Em recente visita ao Brasil, o médico francês Raphael Nogier, cujo pai descobriu a auriculoterapia, concedeu esta entrevista a PLANETA. Também participaram da conversa, que acabou abrangendo pontos da acupuntura tradicional, o dentista Darwin Caldeira Ribeiro e o médico Jorge Boucinhas, brasileiros que desenvolvem alguns trabalhos com o dr. Nogier.

Por Fátima Afonso

Foto: Carmina Sophia

Raphael Nogier: representante francês da auriculoterapia

PLANETAQuais as diferenças básicas entre a acupuntura tradicional e a auriculoterapia?
Nogier – A acupuntura é uma técnica chinesa ancestral, que repousa, até certo ponto, nas noções filosóficas de yin e yang, que são energias complementares. Na acupuntura tradicional, a gente pica os pontos para controlar essa energia, que passa pelos meridianos. Na auriculoterapia não há essa idéia de energia; ela é uma técnica pura e simplesmente ocidental, descoberta em 1951 por meu pai, Paul Nogier, e que repousa em noções neurofisiológicas. A idéia básica é que a representação do sistema nervoso é feita de tal maneira que, na orelha, nós encontramos pontos que representam diferentes órgãos. Ou seja, colocando agulhas nas orelhas nós podemos agir sobre as funções desses órgãos ou sobre as dores nas áreas relacionadas a eles.

PLANETA – É possível fazer diagnóstico através da auriculoterapia?
Nogier – Sim. Se nós encontrarmos dor na área da orelha que representa o estômago, por exemplo, sabemos que há algo errado, algo problemático nesse órgão. Também podemos, através de aparelhos eletrônicos, medir a resistência oferecida pela pele da orelha à passagem da corrente elétrica; assim, é possível detectar (já que conhecemos o mapeamento do corpo na orelha) o ponto que apresenta disfunção.

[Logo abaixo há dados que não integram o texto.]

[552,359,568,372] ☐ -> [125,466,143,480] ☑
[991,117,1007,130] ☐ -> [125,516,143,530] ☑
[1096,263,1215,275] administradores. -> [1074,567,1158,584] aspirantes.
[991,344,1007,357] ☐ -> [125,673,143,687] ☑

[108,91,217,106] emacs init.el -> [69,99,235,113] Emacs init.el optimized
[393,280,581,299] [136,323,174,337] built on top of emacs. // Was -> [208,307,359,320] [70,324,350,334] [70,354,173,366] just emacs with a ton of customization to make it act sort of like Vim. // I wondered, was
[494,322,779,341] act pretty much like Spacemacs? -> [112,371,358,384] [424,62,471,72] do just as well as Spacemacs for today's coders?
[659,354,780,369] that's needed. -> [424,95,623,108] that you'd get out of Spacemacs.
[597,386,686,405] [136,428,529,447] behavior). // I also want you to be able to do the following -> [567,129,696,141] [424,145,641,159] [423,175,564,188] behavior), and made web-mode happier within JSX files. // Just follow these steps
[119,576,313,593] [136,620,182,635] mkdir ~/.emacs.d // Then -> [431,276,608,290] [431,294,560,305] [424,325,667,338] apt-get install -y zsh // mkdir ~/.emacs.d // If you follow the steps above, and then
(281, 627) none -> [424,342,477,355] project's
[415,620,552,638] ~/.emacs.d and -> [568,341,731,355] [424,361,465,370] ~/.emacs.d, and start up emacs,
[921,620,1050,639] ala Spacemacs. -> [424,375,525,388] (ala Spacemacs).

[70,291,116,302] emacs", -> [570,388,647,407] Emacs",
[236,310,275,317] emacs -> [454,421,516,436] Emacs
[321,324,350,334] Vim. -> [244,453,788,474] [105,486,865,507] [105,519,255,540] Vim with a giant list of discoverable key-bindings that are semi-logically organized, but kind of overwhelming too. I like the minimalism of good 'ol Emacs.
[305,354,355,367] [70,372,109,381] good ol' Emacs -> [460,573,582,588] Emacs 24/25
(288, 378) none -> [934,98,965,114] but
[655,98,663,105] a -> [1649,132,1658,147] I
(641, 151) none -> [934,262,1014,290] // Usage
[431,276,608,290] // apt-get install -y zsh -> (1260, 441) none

PLANETAExiste alguma relação entre o uso de brincos e a prática instintiva, digamos assim, da auriculoterapia?
Nogier – Realmente é uma coisa interessante essa história dos brincos. Basta lembrar que, em certa época, o hábito de colocar os brincos tinha funções bem específicas. Algumas amas, por exemplo, faziam as crianças usarem brinquinhos no ponto tradicional do olho, o que, entre outras finalidades, parecia ter como objetivo prevenir infecções oculares na criança. Já os piratas árabes utilizavam um brinquinho de ouro nesse ponto provavelmente para aumentar a sua acuidade visual e com isso ver os navios a serem pirateados bem antes de eles próprios serem vistos.
Darwin – O Bjorn Borg usava uma agulha grande no ponto do olho, e ele enxergava melhor do que qualquer outro tenista, colocando a bola no limite da linha de fundo da quadra.

PLANETA – Mas, hoje em dia, usam-se brincos até na região da orelha correspondente à coluna vertebral, por exemplo. Isso não pode, de alguma maneira, afetá-la?
Nogier – Sim, é possível não somente prejudicar a coluna, como o corpo em geral.